## WHAT THIS TASK INVOLVES
Make the copy match the entries below exactly, with no pictures carried over.

(Data records)
↓↓↓

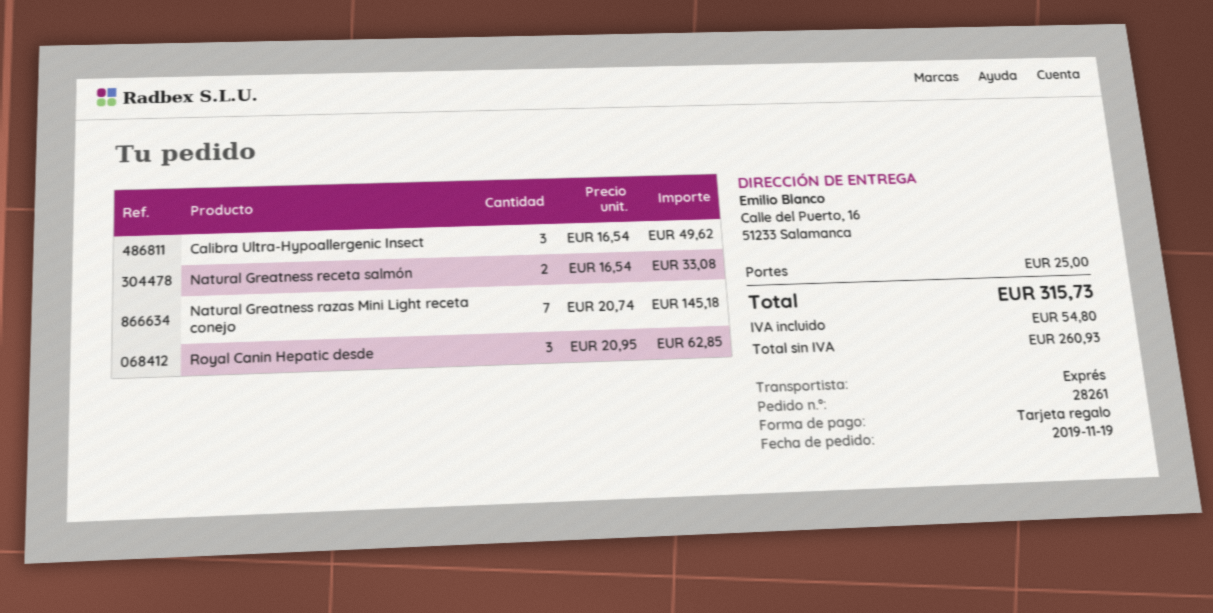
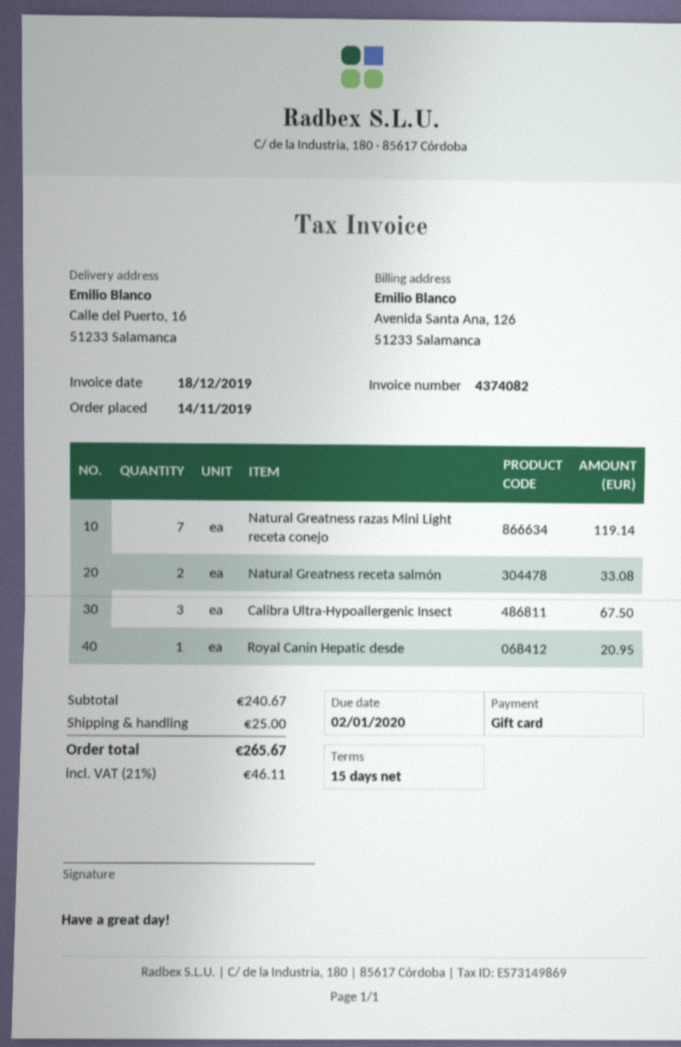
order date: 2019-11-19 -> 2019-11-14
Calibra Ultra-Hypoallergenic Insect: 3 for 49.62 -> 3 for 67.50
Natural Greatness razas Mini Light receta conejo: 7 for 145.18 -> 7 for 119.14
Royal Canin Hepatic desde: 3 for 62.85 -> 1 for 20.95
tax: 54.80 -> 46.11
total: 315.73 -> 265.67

↑↑↑

## REPLY
order date: 2019-11-19 -> 2019-11-14
Calibra Ultra-Hypoallergenic Insect: 3 for 49.62 -> 3 for 67.50
Natural Greatness razas Mini Light receta conejo: 7 for 145.18 -> 7 for 119.14
Royal Canin Hepatic desde: 3 for 62.85 -> 1 for 20.95
tax: 54.80 -> 46.11
total: 315.73 -> 265.67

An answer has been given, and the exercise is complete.